My situation: I fly freight and live in a town that's 350 miles away from my g/f. She's in grad school at the moment working on her PhD... we've been doing this for about 2 years now. Prior to this we'd lived together for years. Amazingly we went for the first year and a half of living 300 miles apart without any large issues. It's been really nice actually-- she proved to me that we'd actually work together with me being a pilot. She's extremely independent and has proven that above and beyond. We ran into some issues about 6 months ago, worked through those... and hit a rough patch about a month and a half ago where she actually 'broke' up with me. She wasn't sure if we were right for one another. Weird deal actually-- we were talking about engagement rings on Sunday, everything sounded ok on wed., thurs. I new something was wrong... Friday and it was supposedly done. Within three weeks, with a lot of convincing... and more new clothes than I've bought in years... I talked her into dinner. Dinner went very well, we essentially got back together. Everything has been a little weird... but I've went out of my way to make sure everything's been as perfect as possible-- I made the trek on weekends... and did my best to have wonderful dates. It went well. Things would be great on saturday/sunday after the first 30 minutes of awkward... I'd head home sunday, talk with her throughout the week... and by the end of the week you could hear her having doubts (the distance is killing me at the moment I think). She didn't want me to come this weekend because of school work... she just called me (sunday night) and says she wants to take a 'break'.
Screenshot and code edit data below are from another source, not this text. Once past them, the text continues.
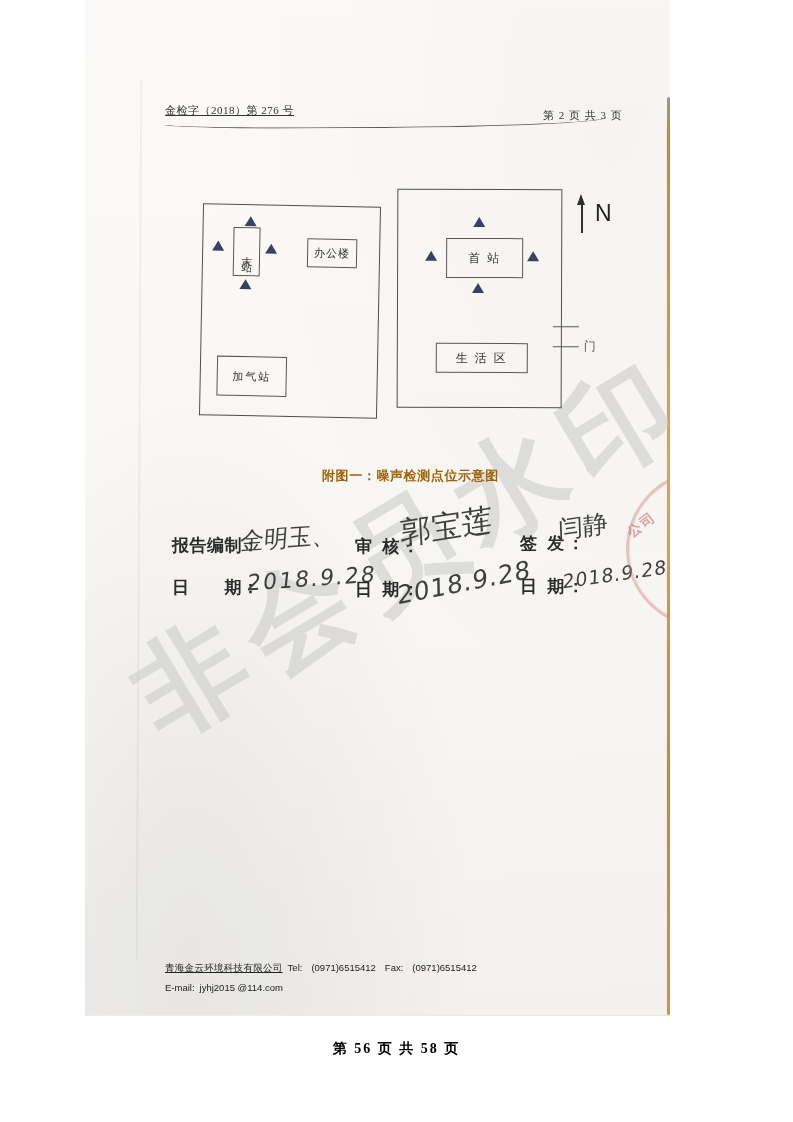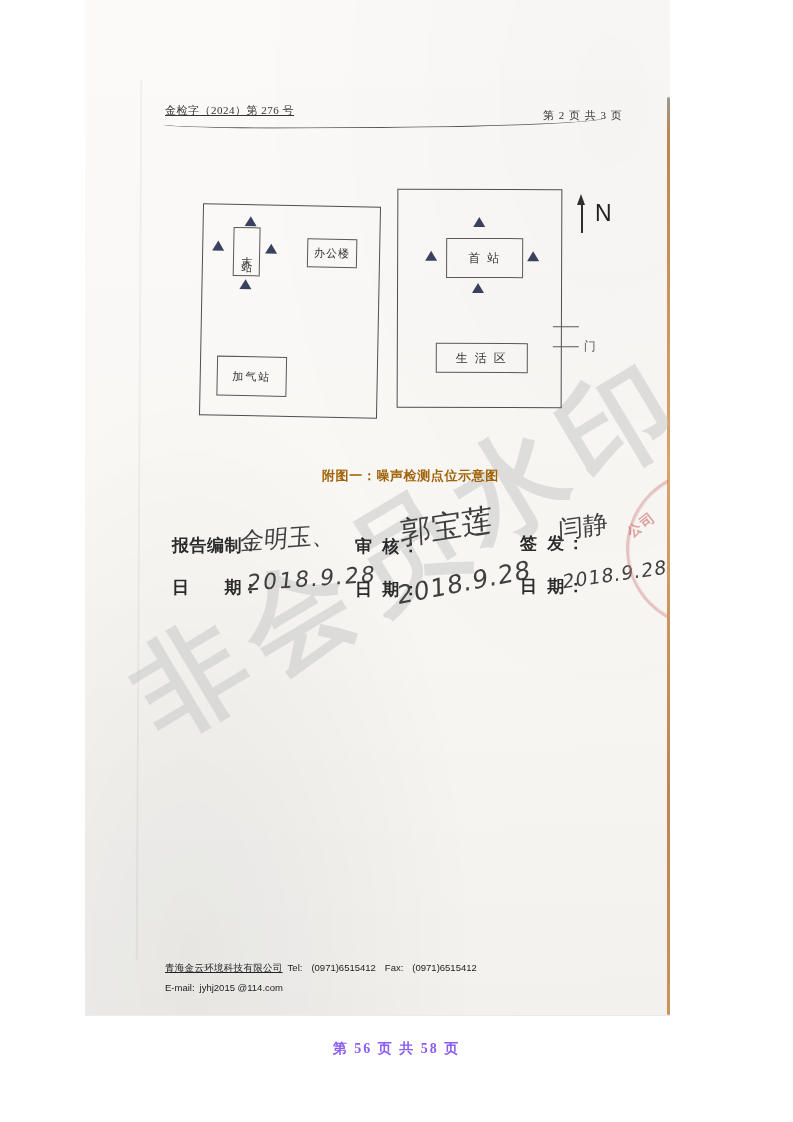--- a/index.html
+++ b/index.html
@@ -123,32 +123,32 @@
   
   .footer-line{left:165px;font-size:9.5px;color:#222;font-family:"Liberation Sans",sans-serif;white-space:nowrap;}
   .f1{top:962px;}
   .f2{top:982px;}
   .footer-line .company{text-decoration:underline;font-family:Liberation Mono, monospace;letter-spacing:0.3px;}
   .footer-line .gap{margin-left:9px;}
   .footer-line .gap-s{margin-left:5px;}
 
   
   .pager{left:0;right:0;top:1040px;text-align:center;font-size:14px;font-weight:600;
-    letter-spacing:2px;color:#8b5cf6;font-family:"Liberation Serif",serif;}
+    letter-spacing:2px;color:#000000;font-family:"Liberation Serif",serif;}
 </style>
 </head>
 <body>
 
 <div class="abs paper"></div>
 <div class="abs crease"></div>
 <div class="abs paper-edge"></div>
 
 <div class="abs watermark">非会员水印</div>
 
-<div class="abs z2 hdr-left">金检字（2024）第 276 号</div>
+<div class="abs z2 hdr-left">金检字（2018）第 276 号</div>
 <div class="abs z2 hdr-right">第 2 页 共 3 页</div>
 <div class="abs z2 hdr-rule"></div>
 
 <div class="abs z2 arrow-head"></div>
 <div class="abs z2 arrow-stem"></div>
 <div class="abs z2 n-label">N</div>
 
 <div class="abs z2 yard yard-left">
   <div class="tri tl-top"></div>
   <div class="tri tl-left"></div>

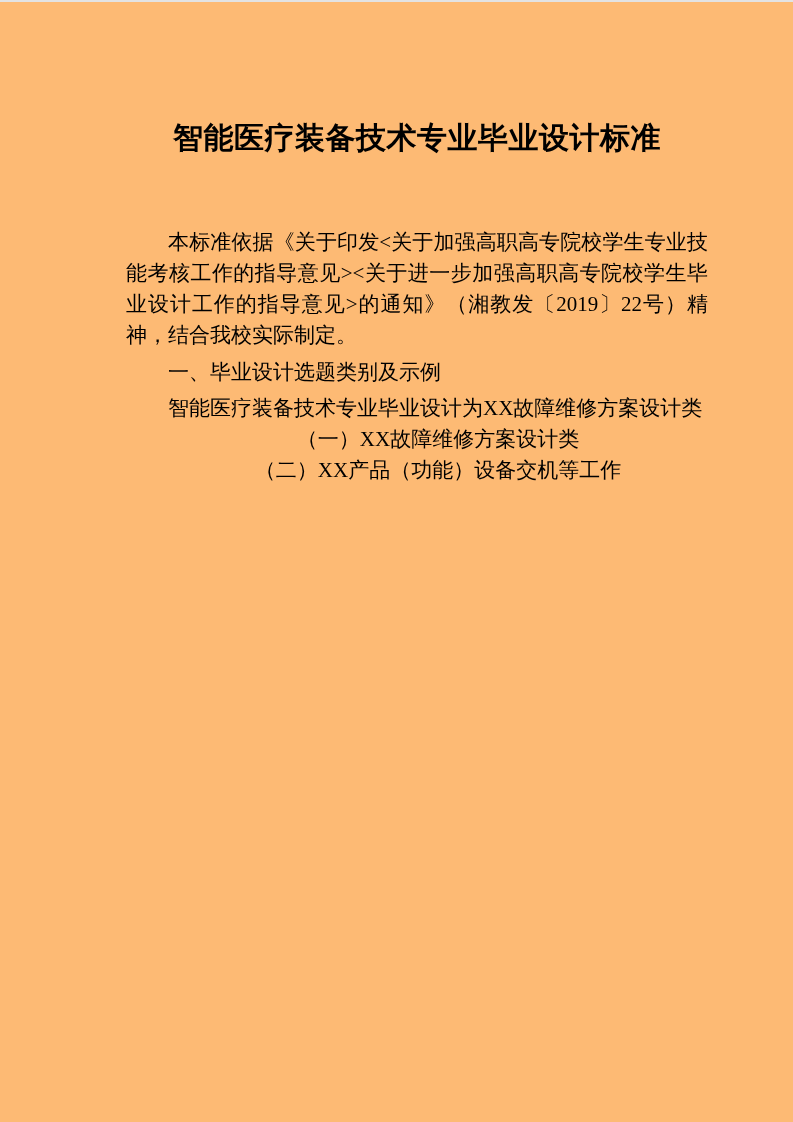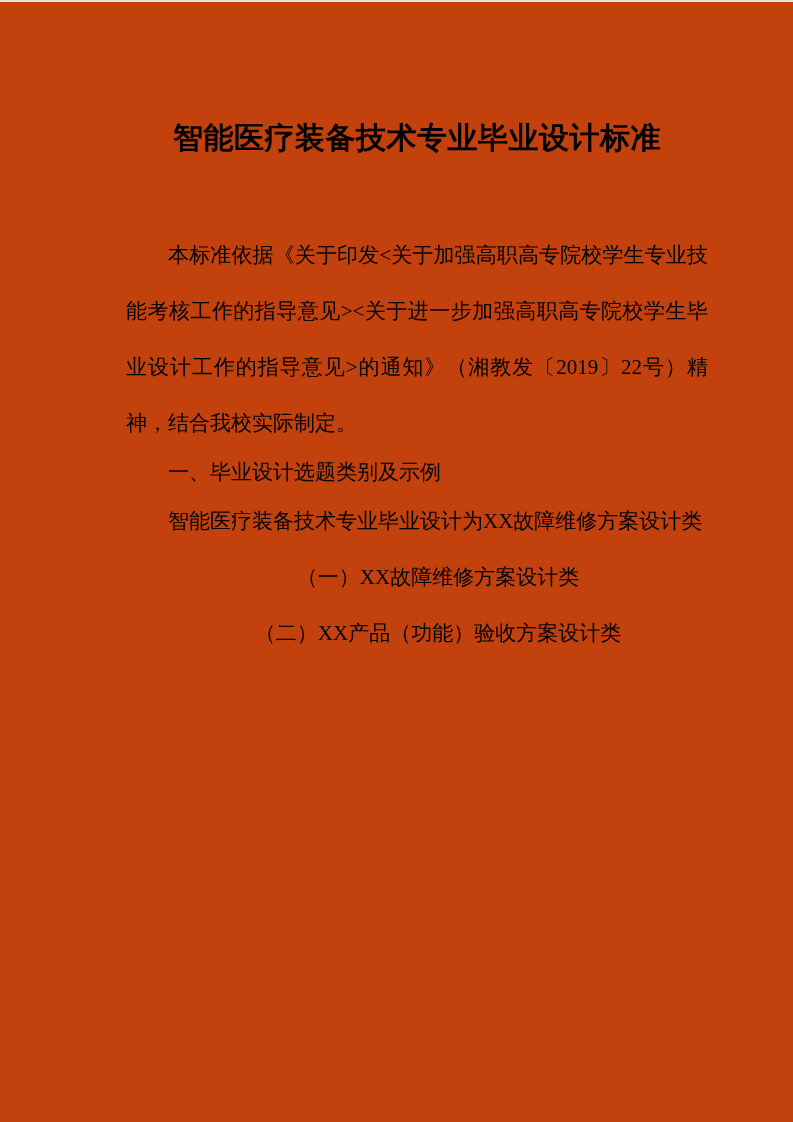--- a/index.html
+++ b/index.html
@@ -5,40 +5,40 @@
   html, body {
     margin: 0;
     padding: 0;
     background: #ffffff;
   }
   .page {
     position: relative;
     width: 793px;
     height: 1122px;
     box-sizing: border-box;
-    background: #c2410c;
+    background: #fdba74;
     border-top: 2px solid #e3e3e3;
     padding: 115px 85px 0 126px;
     overflow: hidden;
     color: #000000;
   }
   .doc-title {
     font-family: "Liberation Sans", "DejaVu Sans", sans-serif;
     font-weight: bold;
     font-size: 30px;
     line-height: 42px;
     text-align: center;
     letter-spacing: 0.5px;
     margin: 0 0 68px 0;
     color: #000000;
   }
   .body-text {
     font-family: "Liberation Serif", "DejaVu Serif", serif;
     font-size: 21px;
-    line-height: 56px;
+    line-height: 31px;
     margin: 0;
     color: #000000;
   }
   .para {
     text-align: justify;
     text-indent: 2em;
   }
   .sec-heading {
     font-family: "Liberation Sans", "DejaVu Sans", sans-serif;
     font-weight: normal;
@@ -62,16 +62,16 @@
 
   <p class="body-text para">本标准依据《关于印发&lt;关于加强高职高专院校学生专业技能考核工作的指导意见&gt;&lt;关于进一步加强高职高专院校学生毕业设计工作的指导意见&gt;的通知》（湘教发〔2019〕22号）精神，结合我校实际制定。</p>
 
   <h2 class="sec-heading">一、毕业设计选题类别及示例</h2>
 
   <p class="body-text para">智能医疗装备技术专业毕业设计为XX故障维修方案设计类</p>
 
   <p class="body-text sub-heading">（一）XX故障维修方案设计类</p>
 
 
-  <p class="body-text sub-heading">（二）XX产品（功能）验收方案设计类</p>
+  <p class="body-text sub-heading">（二）XX产品（功能）设备交机等工作</p>
 
 
 </div>
 
 </body></html>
My questions: First off, I don't know what a break is... anybody? Also, where should I go from here? She wasn't as negative about us this time around... but it's not positive. She already has agreed to meet me from dinner in a couple weeks. I'm fairly confident I can convince her back. Any ideas on how to prove myself? She knows I love her... she knows how hard I'm trying... but she doesn't know if we're right. This has been a fairly problem free relationship for a long time-- but not anymore. I'm giving her what she wants... I'm not acting all stalker or anything... I gave her space last time around... but did my best to stay in her life-- calling every few days, etc. It worked-- although not really. Any ideas? I'm really confused. Where should I go from here?
Relationships are 50/50. Granted I haven't heard her side of the story, but all I hear is you doing everything.

Also, if you have to convince or prove yourself to someone (and there isn't a reason for trust issues) then maybe it's time to cut your losses.

Also, I hear you say that you're giving her all that she wants. Question, what're you doing for you, to take care of your needs.

It's important in a relationship to realize that you too are an individual, who has needs and not at all be co-dependent.